- EXERCISE PROMPT -
From the data underneath, reproduce exactly the stretch that begins at the line with "설정 + 하단 네비 ✓ 완료" and ends after the line with "- X-axis: Ratio".

- INPUT RECORDS -

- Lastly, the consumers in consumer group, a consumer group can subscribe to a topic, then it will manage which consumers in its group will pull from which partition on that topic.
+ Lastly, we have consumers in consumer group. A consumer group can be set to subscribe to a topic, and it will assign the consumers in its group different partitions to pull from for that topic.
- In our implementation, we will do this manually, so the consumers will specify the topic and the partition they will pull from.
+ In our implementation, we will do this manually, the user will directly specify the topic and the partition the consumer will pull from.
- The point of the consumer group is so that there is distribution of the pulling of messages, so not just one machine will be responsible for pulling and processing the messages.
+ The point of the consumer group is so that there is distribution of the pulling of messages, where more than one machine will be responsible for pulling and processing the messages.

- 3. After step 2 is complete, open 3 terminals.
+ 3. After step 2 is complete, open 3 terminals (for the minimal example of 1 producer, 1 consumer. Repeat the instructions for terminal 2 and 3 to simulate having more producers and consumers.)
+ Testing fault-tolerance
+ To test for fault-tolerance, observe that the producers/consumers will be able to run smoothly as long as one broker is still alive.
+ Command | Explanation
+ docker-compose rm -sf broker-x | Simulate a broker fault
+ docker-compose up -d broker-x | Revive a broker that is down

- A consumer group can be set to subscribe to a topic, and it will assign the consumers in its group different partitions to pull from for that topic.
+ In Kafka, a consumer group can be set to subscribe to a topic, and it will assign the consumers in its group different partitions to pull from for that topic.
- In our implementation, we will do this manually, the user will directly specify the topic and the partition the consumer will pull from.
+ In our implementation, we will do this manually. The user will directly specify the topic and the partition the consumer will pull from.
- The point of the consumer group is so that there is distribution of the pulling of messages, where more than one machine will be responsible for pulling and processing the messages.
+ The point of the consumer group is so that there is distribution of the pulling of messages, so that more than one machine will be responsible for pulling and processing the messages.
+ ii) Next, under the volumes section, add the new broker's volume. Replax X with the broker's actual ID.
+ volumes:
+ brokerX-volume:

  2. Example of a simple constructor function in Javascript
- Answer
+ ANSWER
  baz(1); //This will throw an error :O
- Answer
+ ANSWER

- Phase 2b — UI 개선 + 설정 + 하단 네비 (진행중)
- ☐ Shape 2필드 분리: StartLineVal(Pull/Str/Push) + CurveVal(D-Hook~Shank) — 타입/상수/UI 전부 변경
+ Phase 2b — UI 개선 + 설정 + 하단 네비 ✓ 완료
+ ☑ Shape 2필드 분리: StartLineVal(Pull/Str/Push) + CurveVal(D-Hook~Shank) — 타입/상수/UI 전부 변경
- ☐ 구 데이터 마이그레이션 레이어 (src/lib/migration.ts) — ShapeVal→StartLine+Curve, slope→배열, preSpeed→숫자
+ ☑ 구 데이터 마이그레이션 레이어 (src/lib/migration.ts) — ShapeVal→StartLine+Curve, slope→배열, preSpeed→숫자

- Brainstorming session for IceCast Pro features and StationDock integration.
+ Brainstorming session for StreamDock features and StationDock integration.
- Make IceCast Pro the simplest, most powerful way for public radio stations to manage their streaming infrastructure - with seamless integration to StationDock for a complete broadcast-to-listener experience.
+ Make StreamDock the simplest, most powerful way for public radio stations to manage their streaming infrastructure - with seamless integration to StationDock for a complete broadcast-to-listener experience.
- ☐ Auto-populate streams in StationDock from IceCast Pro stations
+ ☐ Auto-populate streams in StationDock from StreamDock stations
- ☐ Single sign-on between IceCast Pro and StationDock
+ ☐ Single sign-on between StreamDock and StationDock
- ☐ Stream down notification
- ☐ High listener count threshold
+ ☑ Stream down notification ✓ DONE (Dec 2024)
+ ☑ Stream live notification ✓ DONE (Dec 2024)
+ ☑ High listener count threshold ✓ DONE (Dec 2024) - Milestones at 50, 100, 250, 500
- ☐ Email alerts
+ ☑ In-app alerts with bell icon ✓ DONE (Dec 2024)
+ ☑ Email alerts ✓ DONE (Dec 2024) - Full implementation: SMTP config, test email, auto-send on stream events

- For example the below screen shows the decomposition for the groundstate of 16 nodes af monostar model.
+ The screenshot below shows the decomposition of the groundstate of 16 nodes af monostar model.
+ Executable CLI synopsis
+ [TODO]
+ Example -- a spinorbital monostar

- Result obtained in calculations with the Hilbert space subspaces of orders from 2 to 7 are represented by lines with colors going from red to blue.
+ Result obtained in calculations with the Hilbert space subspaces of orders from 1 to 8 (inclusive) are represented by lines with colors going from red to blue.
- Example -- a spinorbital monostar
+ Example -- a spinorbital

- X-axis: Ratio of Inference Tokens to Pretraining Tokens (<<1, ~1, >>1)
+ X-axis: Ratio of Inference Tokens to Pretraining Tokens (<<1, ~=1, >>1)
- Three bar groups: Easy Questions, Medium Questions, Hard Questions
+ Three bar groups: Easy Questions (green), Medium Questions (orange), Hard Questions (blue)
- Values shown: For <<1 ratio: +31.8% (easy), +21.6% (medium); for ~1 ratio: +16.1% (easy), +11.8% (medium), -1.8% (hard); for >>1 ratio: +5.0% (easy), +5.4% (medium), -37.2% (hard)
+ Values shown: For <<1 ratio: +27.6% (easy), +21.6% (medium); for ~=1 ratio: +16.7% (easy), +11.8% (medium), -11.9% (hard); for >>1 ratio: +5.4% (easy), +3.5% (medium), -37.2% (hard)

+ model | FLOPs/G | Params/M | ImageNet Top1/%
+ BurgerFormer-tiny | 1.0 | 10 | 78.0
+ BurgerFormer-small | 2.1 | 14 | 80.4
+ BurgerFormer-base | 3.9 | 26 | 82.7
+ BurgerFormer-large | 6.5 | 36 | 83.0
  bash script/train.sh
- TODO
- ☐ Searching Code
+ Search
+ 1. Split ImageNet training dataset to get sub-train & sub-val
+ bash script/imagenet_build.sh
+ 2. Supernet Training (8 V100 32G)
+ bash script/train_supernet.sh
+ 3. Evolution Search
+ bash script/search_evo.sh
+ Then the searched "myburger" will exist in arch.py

- SOLUTION FOR THIS EXERCISE -
+ Phase 2b — UI 개선 + 설정 + 하단 네비 ✓ 완료
+ ☑ Shape 2필드 분리: StartLineVal(Pull/Str/Push) + CurveVal(D-Hook~Shank) — 타입/상수/UI 전부 변경
- ☐ 구 데이터 마이그레이션 레이어 (src/lib/migration.ts) — ShapeVal→StartLine+Curve, slope→배열, preSpeed→숫자
+ ☑ 구 데이터 마이그레이션 레이어 (src/lib/migration.ts) — ShapeVal→StartLine+Curve, slope→배열, preSpeed→숫자

- Brainstorming session for IceCast Pro features and StationDock integration.
+ Brainstorming session for StreamDock features and StationDock integration.
- Make IceCast Pro the simplest, most powerful way for public radio stations to manage their streaming infrastructure - with seamless integration to StationDock for a complete broadcast-to-listener experience.
+ Make StreamDock the simplest, most powerful way for public radio stations to manage their streaming infrastructure - with seamless integration to StationDock for a complete broadcast-to-listener experience.
- ☐ Auto-populate streams in StationDock from IceCast Pro stations
+ ☐ Auto-populate streams in StationDock from StreamDock stations
- ☐ Single sign-on between IceCast Pro and StationDock
+ ☐ Single sign-on between StreamDock and StationDock
- ☐ Stream down notification
- ☐ High listener count threshold
+ ☑ Stream down notification ✓ DONE (Dec 2024)
+ ☑ Stream live notification ✓ DONE (Dec 2024)
+ ☑ High listener count threshold ✓ DONE (Dec 2024) - Milestones at 50, 100, 250, 500
- ☐ Email alerts
+ ☑ In-app alerts with bell icon ✓ DONE (Dec 2024)
+ ☑ Email alerts ✓ DONE (Dec 2024) - Full implementation: SMTP config, test email, auto-send on stream events

- For example the below screen shows the decomposition for the groundstate of 16 nodes af monostar model.
+ The screenshot below shows the decomposition of the groundstate of 16 nodes af monostar model.
+ Executable CLI synopsis
+ [TODO]
+ Example -- a spinorbital monostar

- Result obtained in calculations with the Hilbert space subspaces of orders from 2 to 7 are represented by lines with colors going from red to blue.
+ Result obtained in calculations with the Hilbert space subspaces of orders from 1 to 8 (inclusive) are represented by lines with colors going from red to blue.
- Example -- a spinorbital monostar
+ Example -- a spinorbital

- X-axis: Ratio of Inference Tokens to Pretraining Tokens (<<1, ~1, >>1)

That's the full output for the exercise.